The severe downturn in the crypto market appears to be part of a broader flight to safety, triggered by disappointing economic data. A worse-than-expected unemployment report on Friday marked the beginning of a technical recession, as defined by the Sahm Rule. This rule identifies a recession when the three-month average unemployment rate rises by at least half a percentage point from its lowest point in the past year.

Friday’s figures met this threshold, signaling an abrupt economic downshift. Consequently, investors sought safer assets, leading to declines in major stock indices: the S&P 500 dropped 2%, the Nasdaq 2.5%, and the Dow 1.5%. This trend continued into Monday with further sell-offs overseas.

The crypto market’s rapid decline raises questions about its role as either a speculative asset or a hedge against inflation and recession. Despite hopes that crypto could act as a risk hedge, the recent crash suggests it remains a speculative investment.

Since the downturn, the crypto market has seen its largest three-day sell-off in nearly a year, losing over $500 billion in market value. According to CoinGlass data, this bloodbath wiped out more than $1 billion in leveraged positions within the last 24 hours, including $365 million in Bitcoin and $348 million in Ether.

Khushboo Khullar of Lightning Ventures, speaking to Bloomberg, argued that the crypto sell-off is part of a broader liquidity panic as traders rush to cover margin calls. Khullar views this as a temporary sell-off, presenting a potential buying opportunity.
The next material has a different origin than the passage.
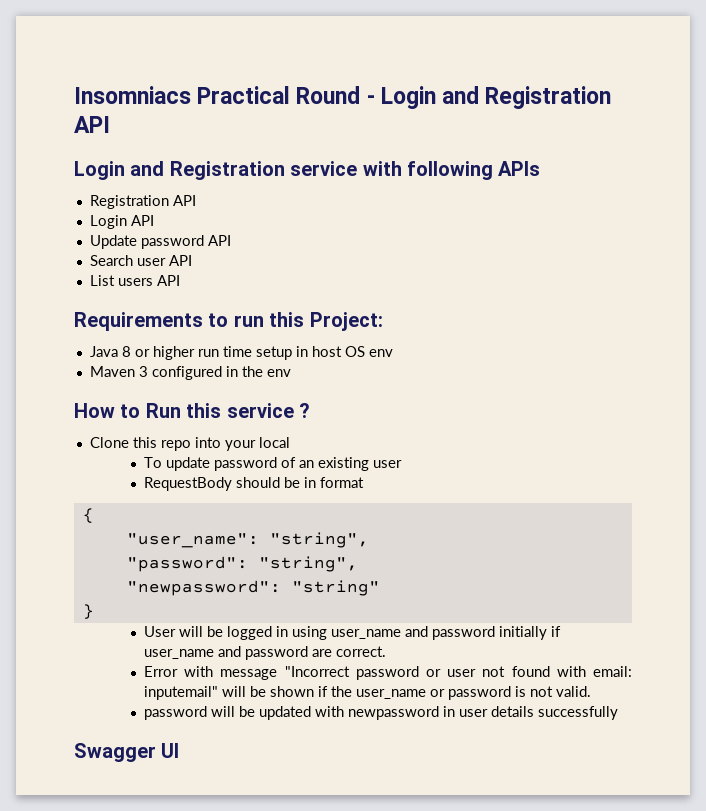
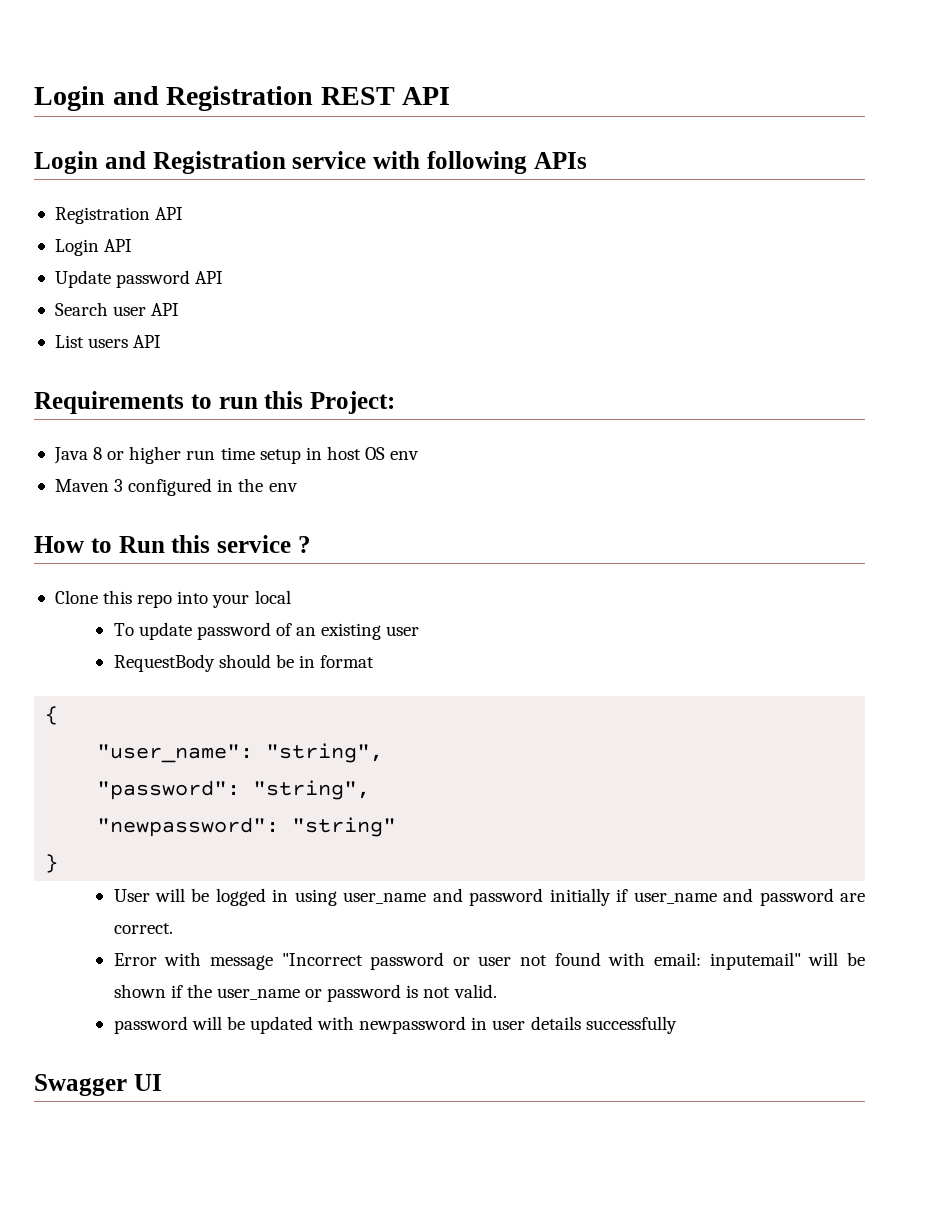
- Insomniacs Practical Round - Login and Registration API
+ Login and Registration REST API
Josh Gilbert, an eToro market analyst, supports Khullar’s perspective, suggesting that the expected Federal Reserve rate cuts could benefit crypto assets. “Crypto assets have sold off, but many investors will see an opportunity. We see Federal Reserve rate cuts, which are now likely to come sharper than expected, as hugely positive for crypto assets,” Gilbert told Coindesk.

Despite the recent volatility, crypto continues to make strides toward mainstream acceptance. Notably, Morgan Stanley will allow its advisors to offer Bitcoin ETFs starting Wednesday. This follows more than half a year after the introduction of the first Bitcoin ETF. The investment bank will enable over 15,000 of its financial advisors to sell BlackRock’s IBIT and Fidelity’s FBTC. This move is seen as a significant step toward the “mainstreamization” of crypto, given the lengthy regulatory and company processes in major investment banks.

The recent crypto market downturn highlights its volatility and the broader economic concerns affecting all risk assets. While some analysts see the current situation as a temporary sell-off and a buying opportunity, others caution against the speculative nature of crypto. As the market evolves, its role as a mainstream alternative asset continues to grow, marked by increasing institutional acceptance and new investment opportunities.